▸ GOAL OF THE EXERCISE
Transcribe word for word the section of the records below that opens with the line containing "padding-bottom: 3px;" and closes with the line containing "#333; padding-left: 28px;"; drop every picture.

(Dataset entries)

┌────────

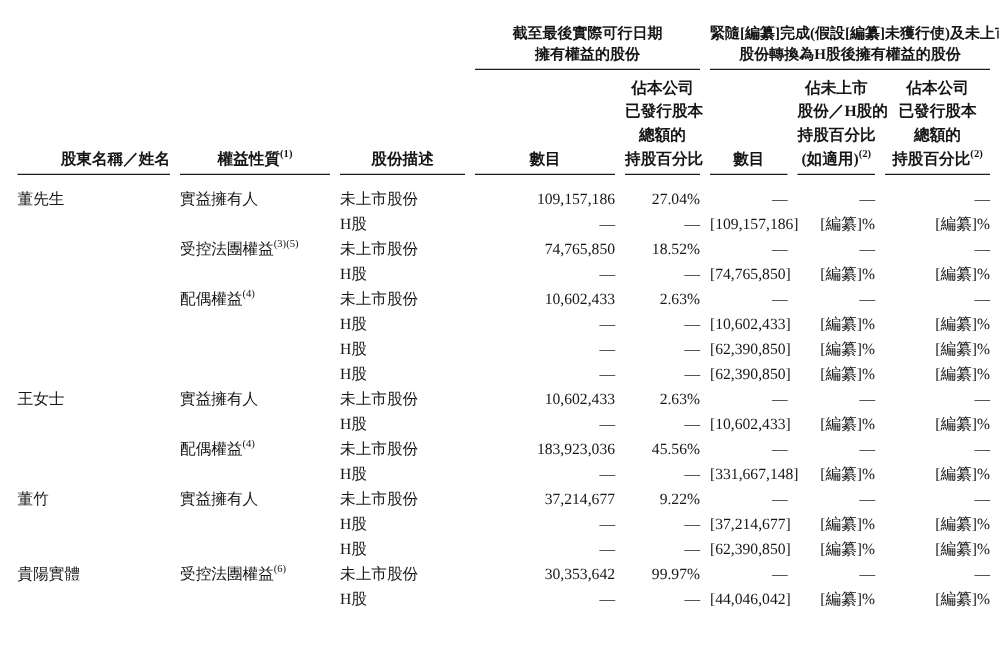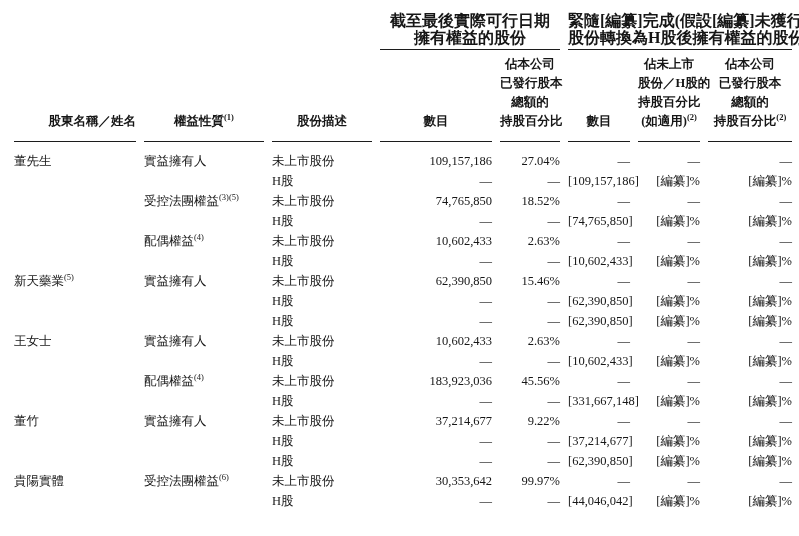--- a/index.html
+++ b/index.html
@@ -22,36 +22,36 @@
     width: 794px;
     font-size: 13px;
   }
   td, th { padding: 0; overflow: visible; white-space: nowrap; }
 
   
   .grp {
     border-bottom: 1.5px solid #1c1c1c;
     text-align: center;
     font-weight: bold;
-    font-size: 16px;
+    font-size: 12px;
     line-height: 17px;
-    padding-top: 12px;
+    padding-top: 18px;
     padding-bottom: 3px;
     vertical-align: bottom;
   }
 
   
   .colh {
     vertical-align: bottom;
     border-bottom: 1.5px solid #1c1c1c;
     font-weight: bold;
     font-size: 12.5px;
     line-height: 19px;
     padding-top: 5px;
-    padding-bottom: 10px;
+    padding-bottom: 2px;
     text-align: center;
     font-family: Liberation Serif, serif;
   }
   .colh.c-left { text-align: right; }
 
   
   tbody td {
     height: 20px;
     line-height: 20px;
     font-size: 12.5px;
@@ -184,30 +184,20 @@
         <td class="c-left"></td>
         <td class="c-left"></td>
         <td class="c-left">H股</td>
         <td class="c-num">—</td>
         <td class="c-num">—</td>
         <td class="c-num">[10,602,433]</td>
         <td class="c-num">[編纂]%</td>
         <td class="c-num">[編纂]%</td>
       </tr>
       <tr>
-        <td class="c-left">新天藥業<sup>(5)</sup></td>
-        <td class="c-left">實益擁有人</td>
-        <td class="c-left">未上市股份</td>
-        <td class="c-num">62,390,850</td>
-        <td class="c-num">15.46%</td>
-        <td class="c-num">—</td>
-        <td class="c-num">—</td>
-        <td class="c-num">—</td>
-      </tr>
-      <tr>
         <td class="c-left"></td>
         <td class="c-left"></td>
         <td class="c-left">H股</td>
         <td class="c-num">—</td>
         <td class="c-num">—</td>
         <td class="c-num">[62,390,850]</td>
         <td class="c-num">[編纂]%</td>
         <td class="c-num">[編纂]%</td>
       </tr>
       <tr>

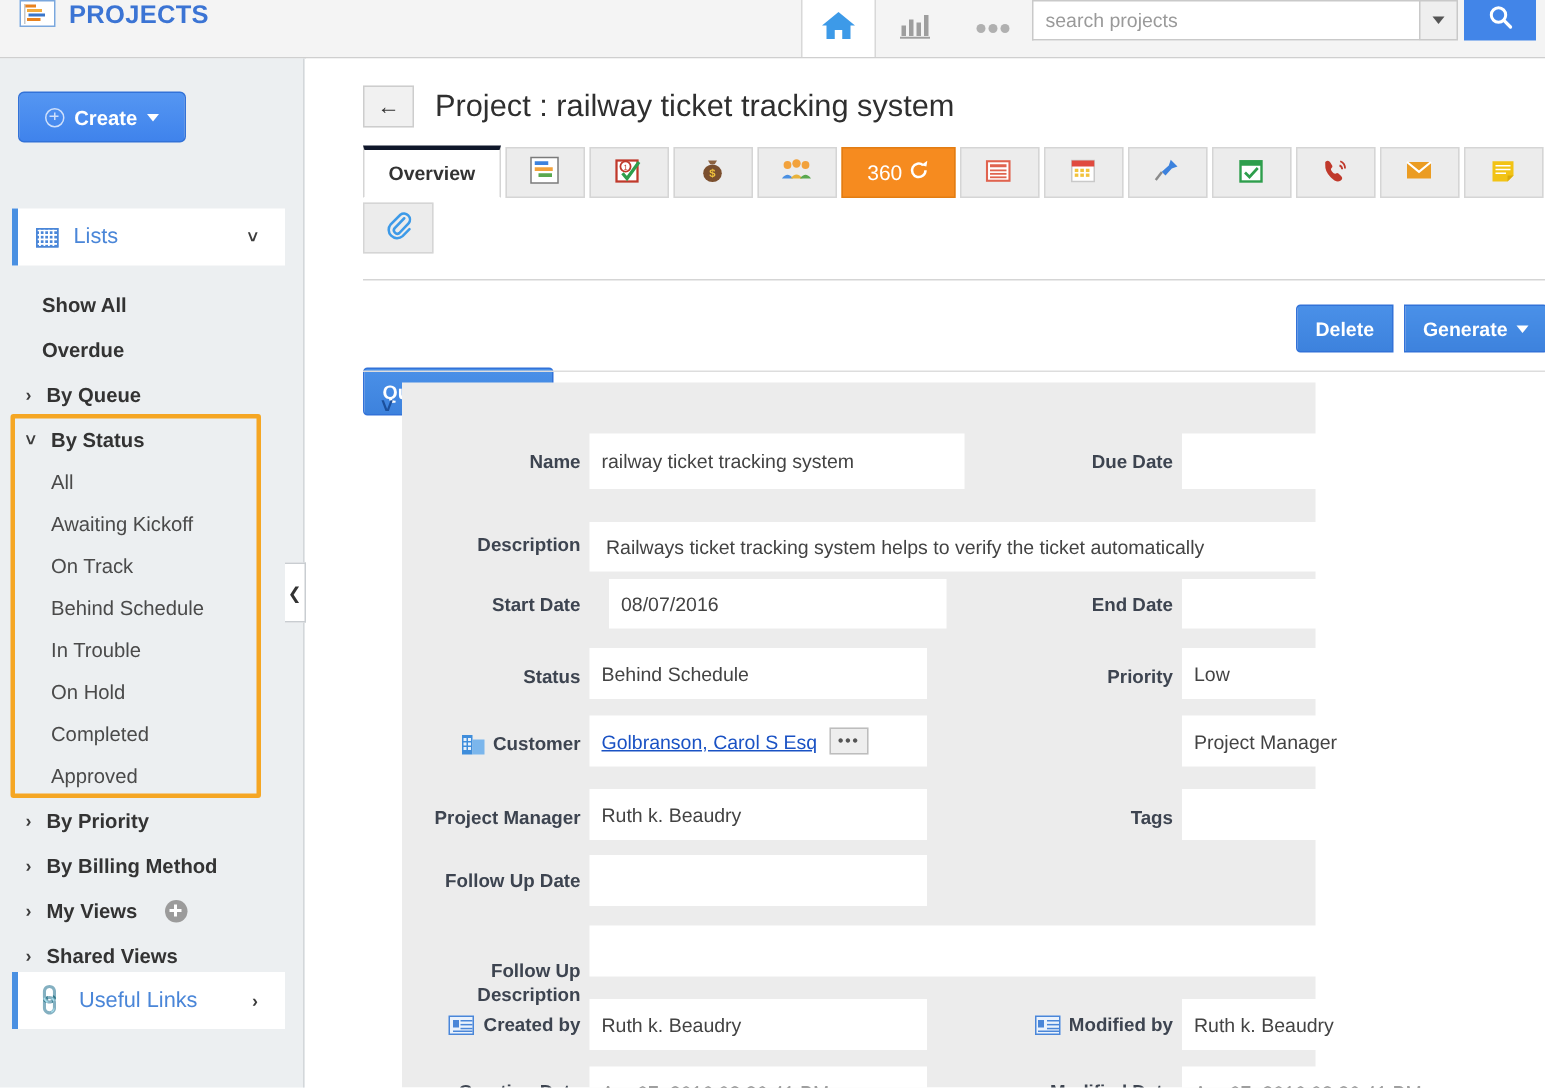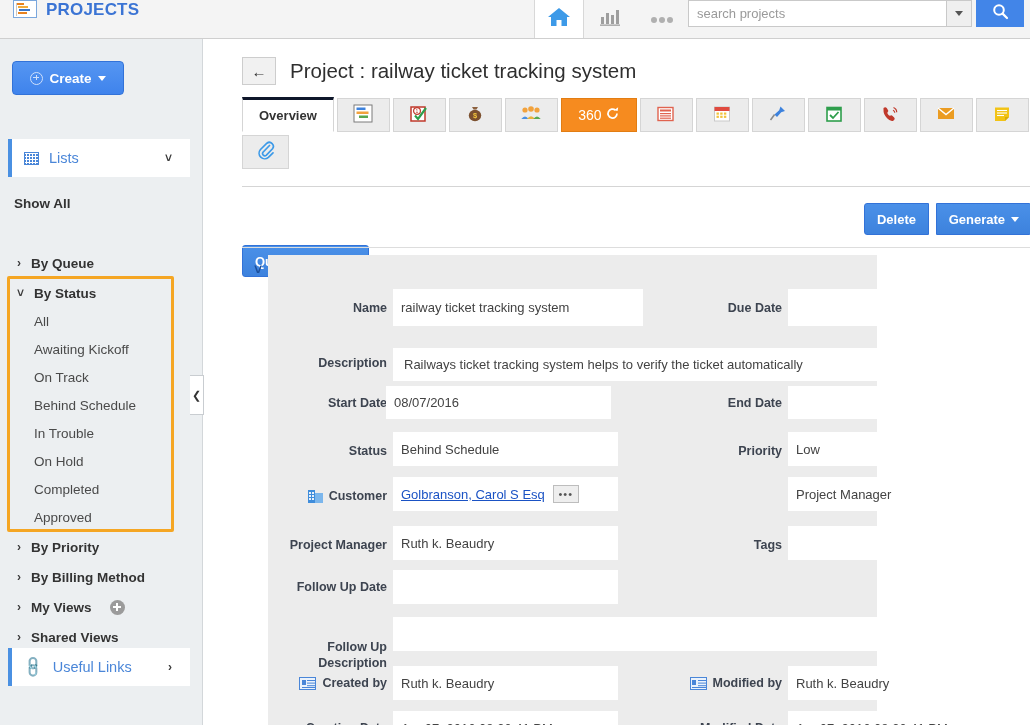--- a/index.html
+++ b/index.html
@@ -108,21 +108,21 @@
     border: 1px solid #4a86d8;
   }
   .link-icon { font-size: 15px; color: #4a86d8; transform: rotate(-45deg); display:inline-block; flex:none;}
 
   .chev { color: #3c3c3c; font-size: 12px; font-weight: bold; }
 
   .nav-item {
     position: absolute; left: 0; width: 203px; height: 28px;
     display: flex; align-items: center; font-size: 13.5px;
   }
-  .nav-item.bold { font-weight: bold; color: #333; padding-left: 14px; }
+  .nav-item.bold { font-weight: bold; color: #333; padding-left: 28px; }
   .nav-item.grp  { font-weight: bold; color: #333; padding-left: 17px; gap: 10px; }
   .nav-item.leaf { color: #4a4a4a; padding-left: 34px; }
 
   .plus-badge {
     width: 15px; height: 15px; border-radius: 50%; background: #9b9b9b;
     position: relative; display: inline-block; margin-left: 8px;
   }
   .plus-badge:before, .plus-badge:after { content:''; position:absolute; background:#fff;}
   .plus-badge:before { left:3.5px; top:6.7px; width:8px; height:1.8px;}
   .plus-badge:after  { top:3.5px; left:6.7px; height:8px; width:1.8px;}
@@ -298,20 +298,23 @@
 
   <div class="nav-section-head" style="top:100px">
     <span class="grid-icon"></span>
     <span class="lbl">Lists</span>
     <span class="chev" style="margin-right:18px">˅</span>
   </div>
 
   <div class="nav-item bold" style="top:150px">
     <span>Show All</span>
   </div>
+  <div class="nav-item bold" style="top:180px">
+    <span>Overdue</span>
+  </div>
   <div class="nav-item grp" style="top:210px">
     <span class="chev">›</span>
     <span>By Queue</span>
   </div>
   <div class="nav-item grp" style="top:240px">
     <span class="chev">˅</span>
     <span>By Status</span>
   </div>
   <div class="nav-item leaf" style="top:268px">
     <span>All</span>
@@ -548,21 +551,21 @@
 
     <div class="fld-label" style="left:0;   top:45px; width:119px;">Name</div>
     <div class="fld-value" style="left:125px;top:34px; width:250px; height:37px;">railway ticket tracking system</div>
     <div class="fld-label" style="left:395px;top:45px; width:119px;">Due Date</div>
     <div class="fld-value" style="left:520px;top:34px; width:225px; height:37px;"></div>
 
     <div class="fld-label" style="left:0;   top:100px; width:119px;">Description</div>
     <div class="fld-value" style="left:125px;top:93px; width:620px; height:33px; padding-left:11px;">Railways ticket  tracking system helps to verify the ticket automatically</div>
 
     <div class="fld-label" style="left:0;   top:140px; width:119px;">Start Date</div>
-    <div class="fld-value" style="left:118px;top:131px; width:225px; height:33px;">08/07/2016</div>
+    <div class="fld-value" style="left:138px;top:131px; width:225px; height:33px;">08/07/2016</div>
     <div class="fld-label" style="left:395px;top:140px; width:119px;">End Date</div>
     <div class="fld-value" style="left:520px;top:131px; width:225px; height:33px;"></div>
 
     <div class="fld-label" style="left:0;   top:188px; width:119px;">Status</div>
     <div class="fld-value" style="left:125px;top:177px; width:225px; height:34px;">Behind Schedule</div>
     <div class="fld-label" style="left:395px;top:188px; width:119px;">Priority</div>
     <div class="fld-value" style="left:520px;top:177px; width:225px; height:34px;">Low</div>
 
     <div class="fld-label with-icon" style="left:0; top:233px; width:119px;">
       <span class="bldg-icon">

└────────

▸ ANSWER SECTION
     padding-bottom: 3px;
     vertical-align: bottom;
   }
 
   
   .colh {
     vertical-align: bottom;
     border-bottom: 1.5px solid #1c1c1c;
     font-weight: bold;
     font-size: 12.5px;
     line-height: 19px;
     padding-top: 5px;
-    padding-bottom: 10px;
+    padding-bottom: 2px;
     text-align: center;
     font-family: Liberation Serif, serif;
   }
   .colh.c-left { text-align: right; }
 
   
   tbody td {
     height: 20px;
     line-height: 20px;
     font-size: 12.5px;
@@ -184,30 +184,20 @@
         <td class="c-left"></td>
         <td class="c-left"></td>
         <td class="c-left">H股</td>
         <td class="c-num">—</td>
         <td class="c-num">—</td>
         <td class="c-num">[10,602,433]</td>
         <td class="c-num">[編纂]%</td>
         <td class="c-num">[編纂]%</td>
       </tr>
       <tr>
-        <td class="c-left">新天藥業<sup>(5)</sup></td>
-        <td class="c-left">實益擁有人</td>
-        <td class="c-left">未上市股份</td>
-        <td class="c-num">62,390,850</td>
-        <td class="c-num">15.46%</td>
-        <td class="c-num">—</td>
-        <td class="c-num">—</td>
-        <td class="c-num">—</td>
-      </tr>
-      <tr>
         <td class="c-left"></td>
         <td class="c-left"></td>
         <td class="c-left">H股</td>
         <td class="c-num">—</td>
         <td class="c-num">—</td>
         <td class="c-num">[62,390,850]</td>
         <td class="c-num">[編纂]%</td>
         <td class="c-num">[編纂]%</td>
       </tr>
       <tr>

--- a/index.html
+++ b/index.html
@@ -108,21 +108,21 @@
     border: 1px solid #4a86d8;
   }
   .link-icon { font-size: 15px; color: #4a86d8; transform: rotate(-45deg); display:inline-block; flex:none;}
 
   .chev { color: #3c3c3c; font-size: 12px; font-weight: bold; }
 
   .nav-item {
     position: absolute; left: 0; width: 203px; height: 28px;
     display: flex; align-items: center; font-size: 13.5px;
   }
-  .nav-item.bold { font-weight: bold; color: #333; padding-left: 14px; }
+  .nav-item.bold { font-weight: bold; color: #333; padding-left: 28px; }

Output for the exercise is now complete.